→ **YOUR INSTRUCTIONS**:
Any picture in the material should be left out, while all other lines are copied exactly.

→ **RECORDS**:
################
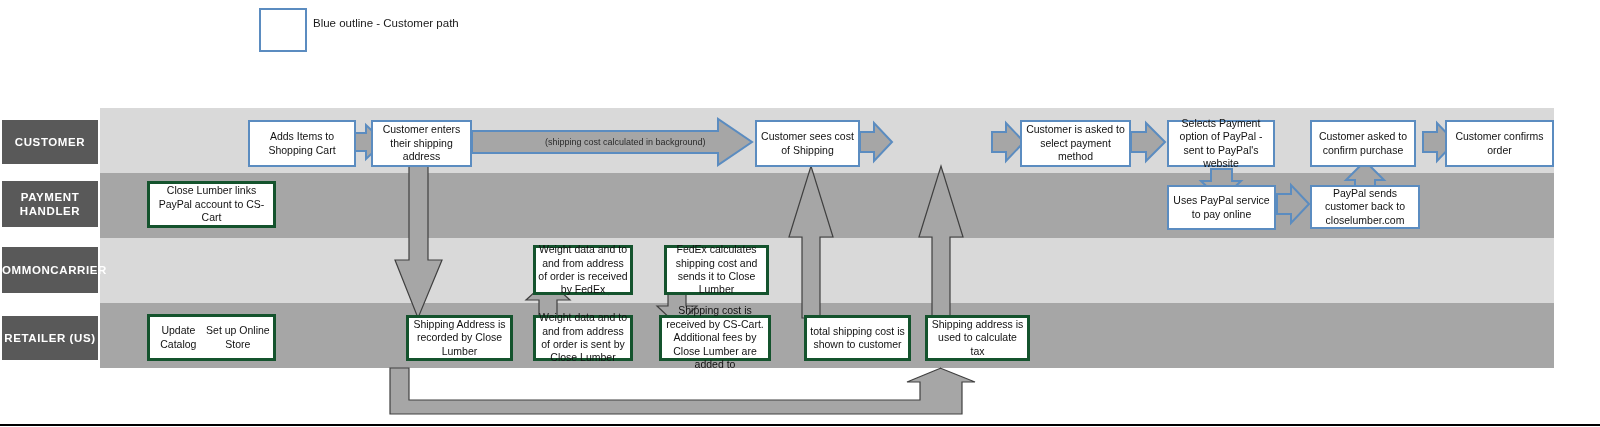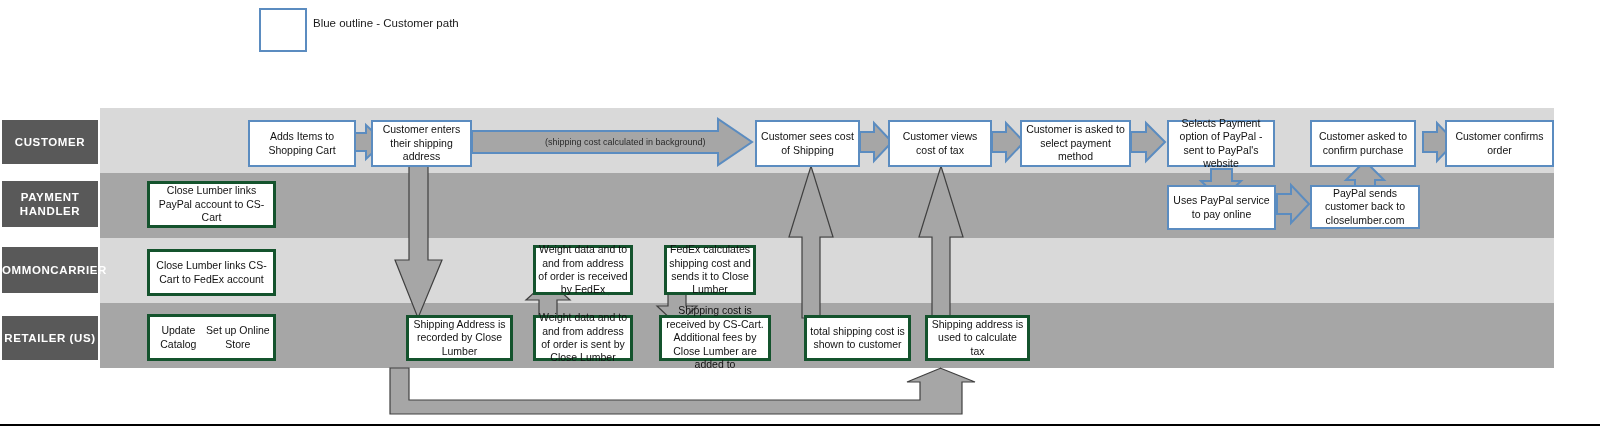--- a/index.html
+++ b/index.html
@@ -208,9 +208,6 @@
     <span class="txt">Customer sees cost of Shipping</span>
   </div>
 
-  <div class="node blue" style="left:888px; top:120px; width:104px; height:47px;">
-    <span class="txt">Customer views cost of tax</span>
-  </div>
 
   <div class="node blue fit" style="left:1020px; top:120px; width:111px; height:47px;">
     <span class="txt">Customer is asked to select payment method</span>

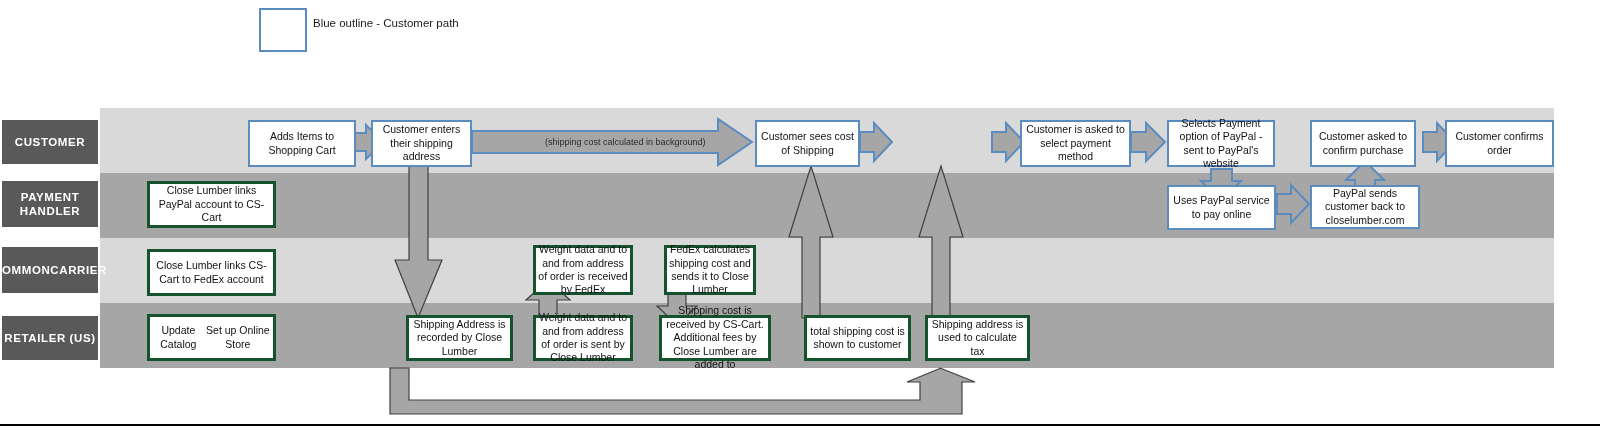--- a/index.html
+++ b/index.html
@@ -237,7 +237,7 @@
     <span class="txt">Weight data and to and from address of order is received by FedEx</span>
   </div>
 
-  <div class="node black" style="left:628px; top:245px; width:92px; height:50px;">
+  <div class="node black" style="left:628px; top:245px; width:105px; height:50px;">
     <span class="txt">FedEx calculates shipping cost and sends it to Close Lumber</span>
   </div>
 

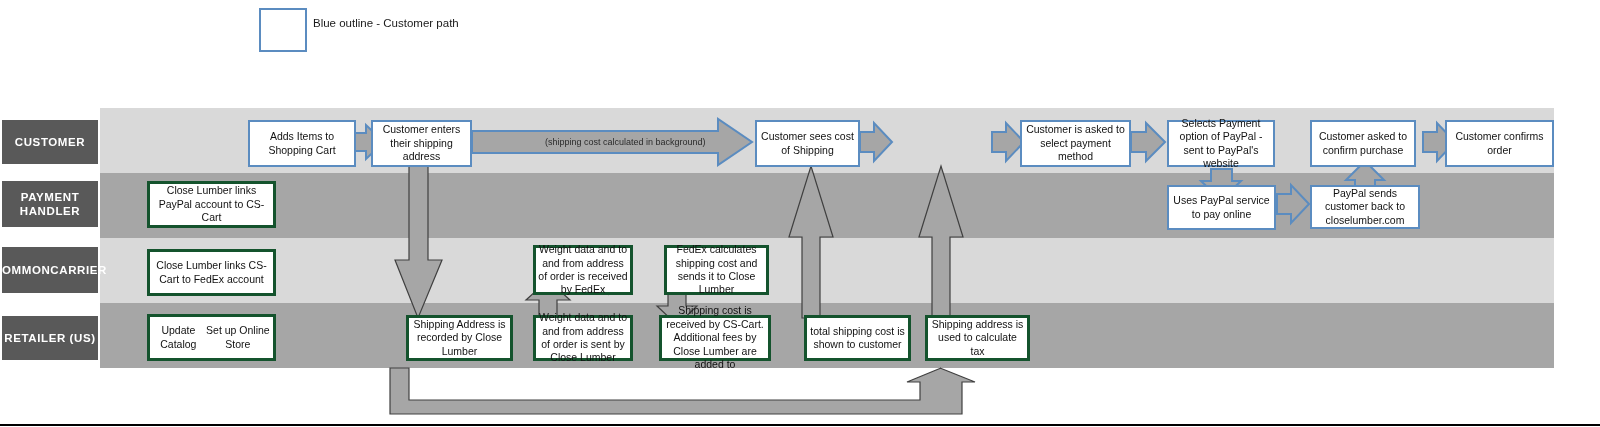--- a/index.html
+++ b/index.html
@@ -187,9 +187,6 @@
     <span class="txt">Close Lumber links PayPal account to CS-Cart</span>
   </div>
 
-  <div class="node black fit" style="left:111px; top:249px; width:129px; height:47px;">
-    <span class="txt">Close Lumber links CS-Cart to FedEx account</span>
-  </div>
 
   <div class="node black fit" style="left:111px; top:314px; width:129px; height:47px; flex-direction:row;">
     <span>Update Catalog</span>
################
→ **SOLVED PROBLEM**:
--- a/index.html
+++ b/index.html
@@ -208,9 +208,6 @@
     <span class="txt">Customer sees cost of Shipping</span>
   </div>
 
-  <div class="node blue" style="left:888px; top:120px; width:104px; height:47px;">
-    <span class="txt">Customer views cost of tax</span>
-  </div>
 
   <div class="node blue fit" style="left:1020px; top:120px; width:111px; height:47px;">
     <span class="txt">Customer is asked to select payment method</span>

--- a/index.html
+++ b/index.html
@@ -237,7 +237,7 @@
     <span class="txt">Weight data and to and from address of order is received by FedEx</span>
   </div>
 
-  <div class="node black" style="left:628px; top:245px; width:92px; height:50px;">
+  <div class="node black" style="left:628px; top:245px; width:105px; height:50px;">
     <span class="txt">FedEx calculates shipping cost and sends it to Close Lumber</span>
   </div>
 

--- a/index.html
+++ b/index.html
@@ -187,9 +187,6 @@
     <span class="txt">Close Lumber links PayPal account to CS-Cart</span>
   </div>
 
-  <div class="node black fit" style="left:111px; top:249px; width:129px; height:47px;">
-    <span class="txt">Close Lumber links CS-Cart to FedEx account</span>
-  </div>
 
   <div class="node black fit" style="left:111px; top:314px; width:129px; height:47px; flex-direction:row;">
     <span>Update Catalog</span>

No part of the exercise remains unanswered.